I’m a month into our new project and working with a lot of new technologies. When I moved from the desktop back to the web I got some condolences from friends, but it’s always fun to do different things and web development with .Net is much different than when I left. I thought I’d take a timeout from the EF controversy and mention the things that I do like:
- Doing backend development with .Net again. It was interesting(?) to do server side Java last year, but I’m happy to be back.
- Linq for NHibernate. We’re not pushing it that hard, but it’s doing everything I wanted it for. We’re setup to swap out our normal Repository with an InMemoryRepository that relies on Linq to Objects behind the scenes. I think that’s going to end up being huge for testability. I really like being able to put the query logic directly into business layer code instead of being hidden away deep in the bowels of one off Repositories or services — without sacrificing testability in the domain and service layers.

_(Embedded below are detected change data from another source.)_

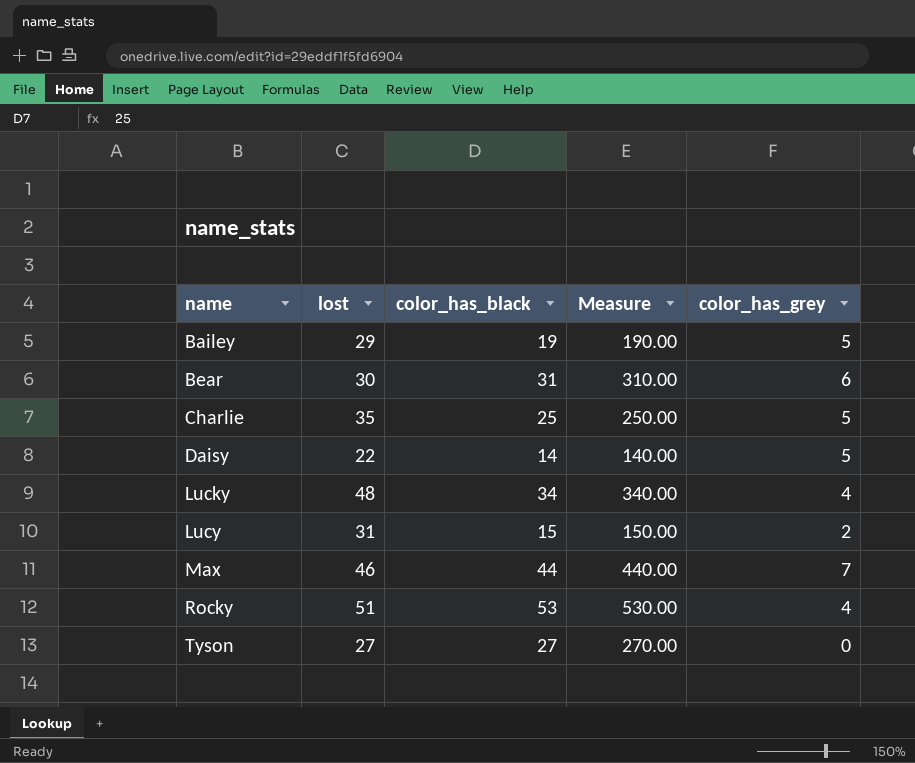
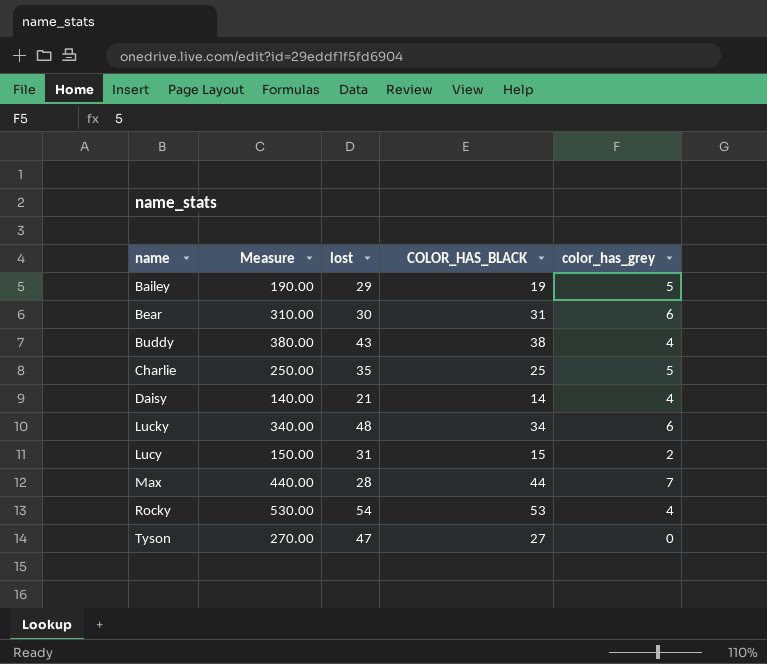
column Measure | position: 4 -> 2
column name: color_has_black -> COLOR_HAS_BLACK
row Buddy: none -> 380.00 | 43 | 38 | 4
Daisy | lost: 22 -> 21
Daisy | color_has_grey: 5 -> 4
Lucky | color_has_grey: 4 -> 6
Max | lost: 46 -> 28
Rocky | lost: 51 -> 54
Tyson | lost: 27 -> 47

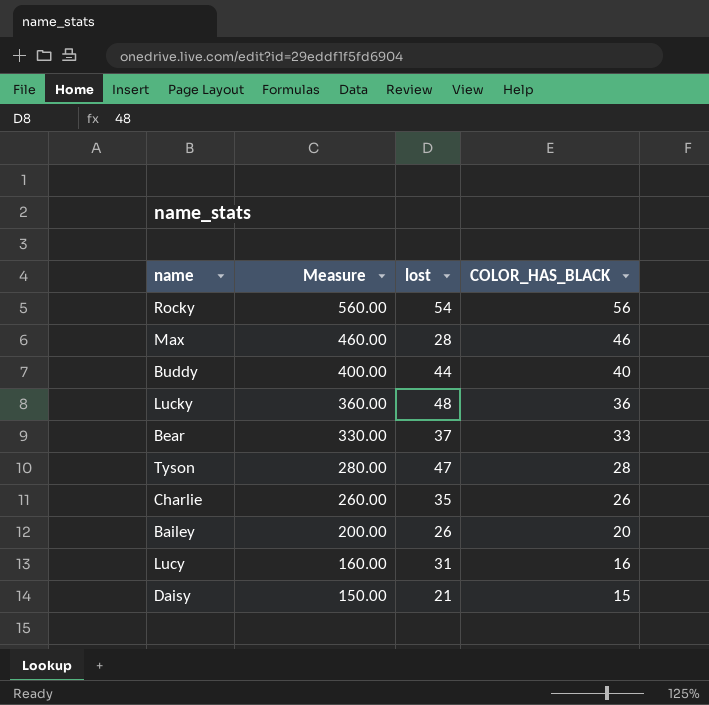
row order: name ascending -> Measure descending
column color_has_grey | position: 5 -> none
Rocky | Measure: 530.00 -> 560.00
Rocky | COLOR_HAS_BLACK: 53 -> 56
Max | Measure: 440.00 -> 460.00
Max | COLOR_HAS_BLACK: 44 -> 46
Buddy | Measure: 380.00 -> 400.00
Buddy | lost: 43 -> 44
Buddy | COLOR_HAS_BLACK: 38 -> 40
Lucky | Measure: 340.00 -> 360.00
Lucky | COLOR_HAS_BLACK: 34 -> 36
Bear | Measure: 310.00 -> 330.00
Bear | lost: 30 -> 37
Bear | COLOR_HAS_BLACK: 31 -> 33
Tyson | Measure: 270.00 -> 280.00
Tyson | COLOR_HAS_BLACK: 27 -> 28
Charlie | Measure: 250.00 -> 260.00
Charlie | COLOR_HAS_BLACK: 25 -> 26
Bailey | Measure: 190.00 -> 200.00
Bailey | lost: 29 -> 26
Bailey | COLOR_HAS_BLACK: 19 -> 20
Lucy | Measure: 150.00 -> 160.00
Lucy | COLOR_HAS_BLACK: 15 -> 16
Daisy | Measure: 140.00 -> 150.00
Daisy | COLOR_HAS_BLACK: 14 -> 15

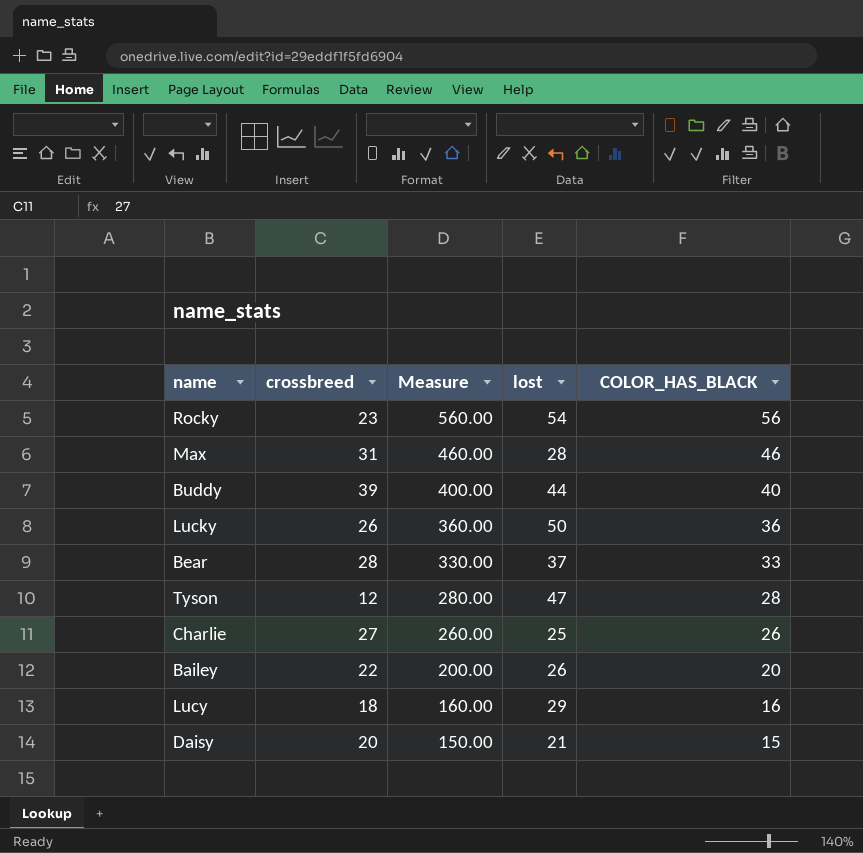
column crossbreed | position: none -> 2
Lucky | lost: 48 -> 50
Charlie | lost: 35 -> 25
Lucy | lost: 31 -> 29

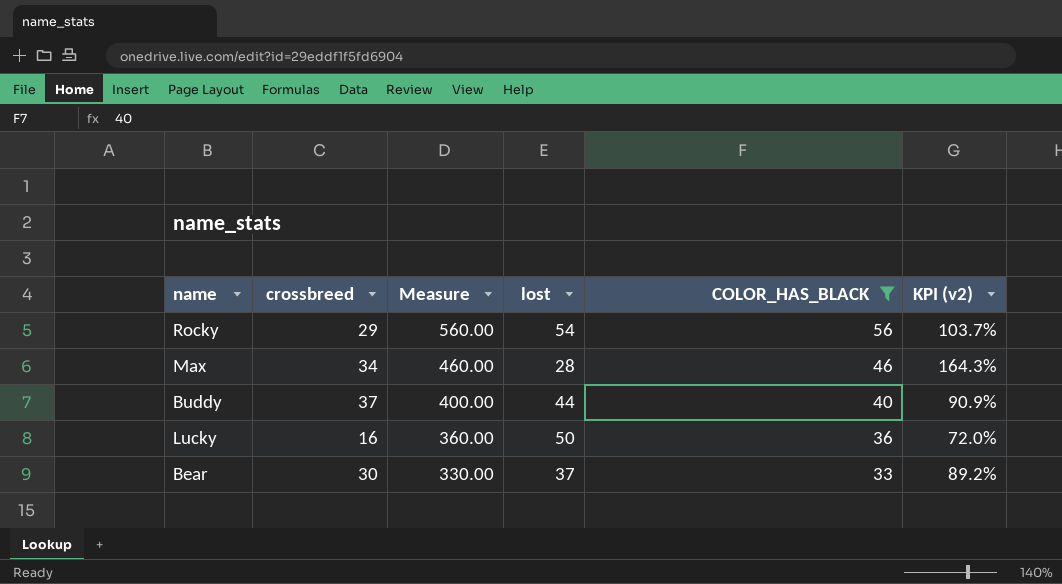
filter: none -> COLOR_HAS_BLACK >= 33
column KPI (v2) | formula: none -> [COLOR_HAS_BLACK] / [lost]
Rocky | crossbreed: 23 -> 29
Max | crossbreed: 31 -> 34
Buddy | crossbreed: 39 -> 37
Lucky | crossbreed: 26 -> 16
Bear | crossbreed: 28 -> 30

- We’re utilizing some of the new stuff in RhinoMocks 3.5. I love some of the new features like the Arrance, Act, and Assert style testing. We’ve started writing some of our own specific BDD style context superclasses for testing Controllers in the MVC framework, and the new RhinoMocks plays very well into this strategy.
- BDD. I resisted it for awhile because, quoting a friend who shall remain nameless, “TDD, but with ‘Should’ instead of ‘Assert.’” Ok, the shift to “Should” from “Assert” is actually worthy on its own merit, but I think BDD and its concentration on semantics and context is a better way to organize and express tests (specifications). I even think that BDD does really help in the design process.
- The ASP.NET MVC framework is okay. I didn’t like the way it did some things, and I think the testability out of the box isn’t what it could be. However, it was an easy matter to write our own infrastructure on top of the MVC that took the testability pain and some repetitive grunt work away. The fact that it was not only possible, but easy to change its behavior is a major point in the positive column for me on MVC. I love that you can get the code for it too. I don’t think we could have rapidly done the things we did if all we had was Reflector. The things in the MVC that I’m still unhappy with I would blame on ASP.NET in general rather than the MVC itself.
- WatiN for web testing. We’re gambling a bit that its FireFox support is going to be satisfactory, but otherwise, I think WatiN has been exceptionally smooth to use. The fact that it’s callable from .Net code is letting us do some Lambda-fu to closely hook up our tests to the underlying model of the web pages.
- C# 3.5. We’re barely using Linq, but all the features they stuck in there to support Linq are making a huge splash in our code. There are so many times when a judicious extension method eliminates some grunt work or makes code easier to read. Lambda expressions make a lot of code declarative. Object initializers tighten up the code and make unit testing more efficient.